Pay Stub

Employee-facing payroll statement showing earnings, deductions, net pay, and year-to-date totals for a run.

Pay Stub

A pay stub is the payroll record that shows how an employee’s pay for a period was calculated.

In Canadian payroll, it usually shows earnings, deductions, and the final net-pay amount. Employers may also call it a pay statement, earnings statement, or pay advice, but the job is the same: explain how payroll got from earnings to the payment amount.

Why Pay Stub Matters

A pay stub matters because it gives both the employee and payroll staff a transparent view of the payroll result. It helps answer questions such as:

  • how much was earned this period
  • what source deductions were taken off
  • what other deductions were applied
  • what amount was actually paid

Without a clear pay stub, gross pay and net pay are easy to confuse, and errors in hours, earnings, or deductions are harder to spot.

How It Works In Canada

The exact layout varies by employer and payroll system, but a Canadian pay stub commonly includes:

  • employee and employer information
  • pay period dates and pay date
  • earnings lines
  • gross pay
  • source deductions such as income tax, CPP, and EI when applicable
  • other deductions
  • year-to-date figures
  • net pay

Payroll usually produces the pay stub after the payroll run is calculated. Employees use it to understand the paycheque, while payroll staff may compare it with the payroll register during review.

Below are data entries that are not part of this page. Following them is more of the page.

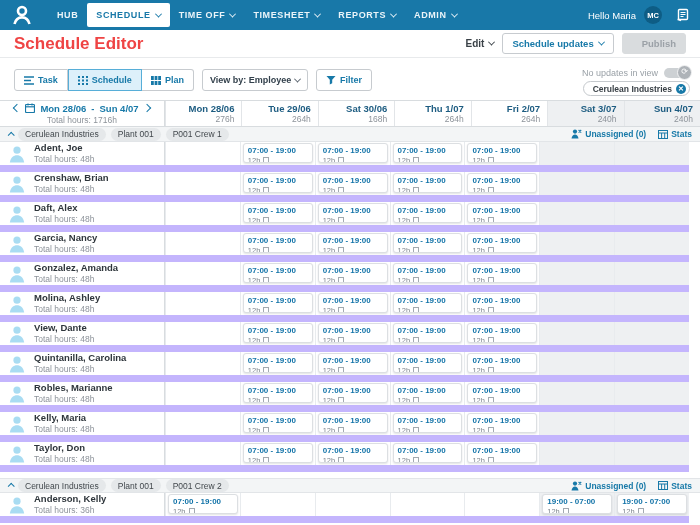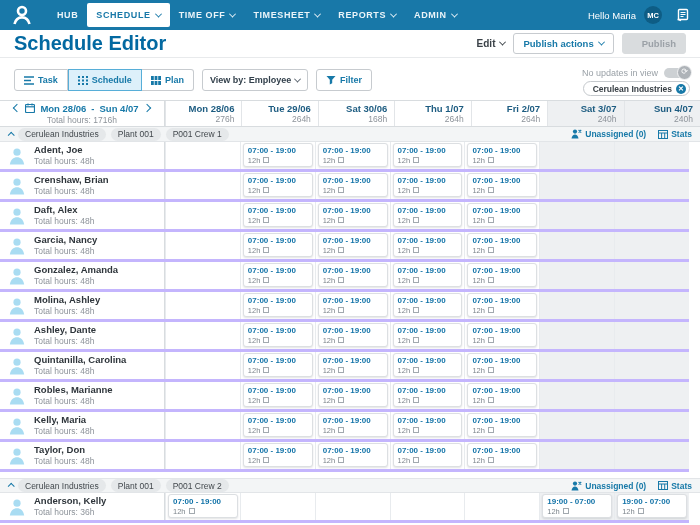--- a/index.html
+++ b/index.html
@@ -25,7 +25,7 @@
 
   
   .titlebar { height:28px; display:flex; align-items:center; padding:0 14px; border-bottom:1px solid #e8eaec; flex:none; }
-  .page-title { font-size:20px; font-weight:bold; color:#0369a1; }
+  .page-title { font-size:17px; font-weight:bold; color:#ef4444; }
   .title-right { margin-left:auto; display:flex; align-items:center; gap:8px; }
   .edit-dd { font-size:10px; font-weight:bold; color:#3a4147; display:flex; align-items:center; cursor:pointer; }
   .edit-dd .chev { color:#6b7artifact278; }

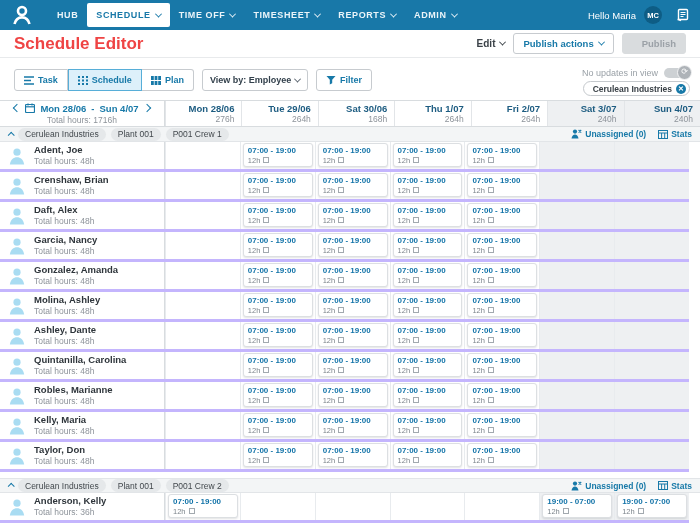--- a/index.html
+++ b/index.html
@@ -161,7 +161,7 @@
           <span class="chev"></span>
       </span>
       <span class="btn btn-actions">
-        <span>Publish actions</span>
+        <span>Schedule updates</span>
           <span class="chev"></span>
       </span>
       <span class="btn btn-publish">Publish</span>

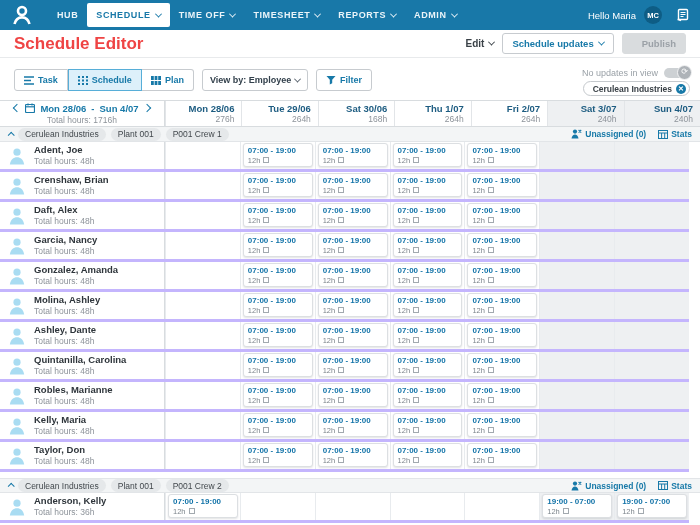--- a/index.html
+++ b/index.html
@@ -83,7 +83,7 @@
   .glink { display:flex; align-items:center; gap:3px; color:#1779a8; font-size:8.5px; font-weight:bold; cursor:pointer; }
 
   .rows { background:#fff; padding-right:11px; }
-  .erow { display:grid; grid-template-columns:165px repeat(7,1fr); height:30px; border-bottom:3px solid #c4b5fd; }
+  .erow { display:grid; grid-template-columns:165px repeat(7,1fr); height:30px; border-bottom:7px solid #c4b5fd; }
   .emp-cell { border-right:1px solid #d8dcdf; display:flex; align-items:center; gap:7px; padding-left:7px; overflow:hidden; }
   .emp-text { display:flex; flex-direction:column; line-height:1.25; }
   .emp-name { font-size:9.5px; font-weight:bold; color:#2e353b; white-space:nowrap; }

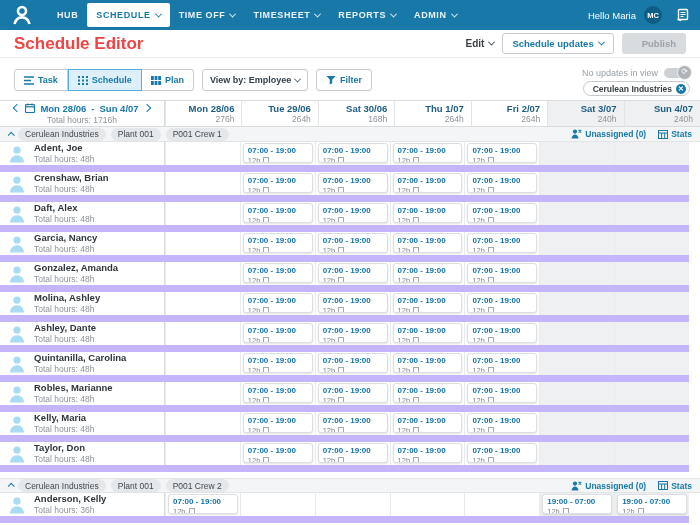--- a/index.html
+++ b/index.html
@@ -758,7 +758,7 @@
                 </svg>
               </span>
               <div class="emp-text">
-                <div class="emp-name">Ashley, Dante</div>
+                <div class="emp-name">View, Dante</div>
                 <div class="emp-total">Total hours: 48h</div>
               </div>
             </div>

Pay stub blockWhat it usually showsWhy readers check it
Pay period and pay dateWhich work span is being paid and when payment is issuedConfirms the timing of the run
Earnings sectionRegular pay, overtime, vacation pay, bonuses, or other earningsShows how gross pay was built
Source deductionsIncome tax, CPP, and EI when applicableExplains the main statutory reductions
Other deductionsBenefits, dues, garnishments, or repayment itemsExplains employer-specific reductions
Year-to-date totalsRunning totals for earnings and deductionsHelps employees reconcile the year so far
Net payFinal amount paid to the employeeShows the take-home result of the run

This simplified anatomy shows where those blocks usually sit, even when a payroll system uses different labels:

Simplified anatomy of a Canadian pay stub showing header details, earnings, deductions, year-to-date totals, and net pay.

Example

An employee opens a pay stub and sees:

  • regular earnings: $2,000
  • vacation pay: $120
  • gross pay: $2,120
  • source deductions: $410
  • benefit deductions: $85
  • net pay: $1,625

The pay stub shows not only what was paid, but how payroll got there.

Common Misunderstandings

  • A pay stub is not the payment itself. It explains the payment.
  • A pay stub is not a year-end slip. T4 and RL-1 serve different reporting purposes.
  • A pay stub is not the payroll register. The register is an internal payroll review report.

Knowledge Check

  1. Does a pay stub usually show both gross pay and net pay? Yes. That is one of its main jobs.
  2. Is a pay stub the same as a T4? No. A pay stub explains one payroll period, while a T4 summarizes the year.
  3. If an employee wants to see deduction detail, is the pay stub the first place to look? Usually yes.

Caveat

Stub format and line labels vary by employer and software. A Canadian pay stub may look different from another employer’s statement while still serving the same function.